- Work item:
Your answer should contain only the lines from the top of the data below down through the one with "- Service | Backup policy | How to use", transcribed exactly and without pictures; please include nothing more.
===== Listed records
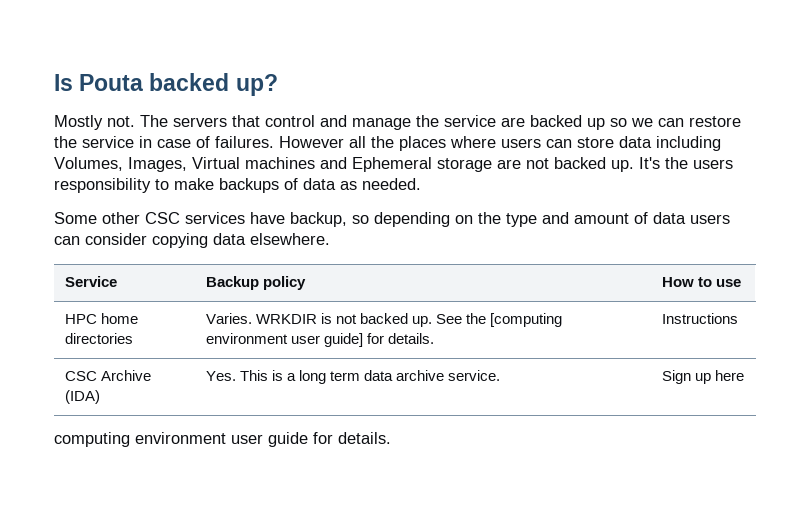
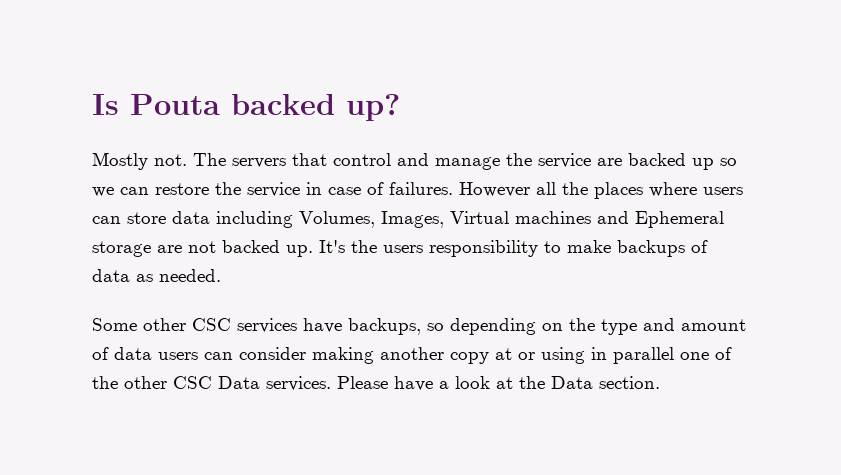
- Some other CSC services have backup, so depending on the type and amount of data users can consider copying data elsewhere.
- Service | Backup policy | How to use
- HPC home directories | Varies. WRKDIR is not backed up. See the [computing environment user guide] for details. | Instructions
- CSC Archive (IDA) | Yes. This is a long term data archive service. | Sign up here
- computing environment user guide for details.
+ Some other CSC services have backups, so depending on the type and amount of data users can consider making another copy at or using in parallel one of the other CSC Data services. Please have a look at the Data section.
==========
- Task solution:
- Some other CSC services have backup, so depending on the type and amount of data users can consider copying data elsewhere.
- Service | Backup policy | How to use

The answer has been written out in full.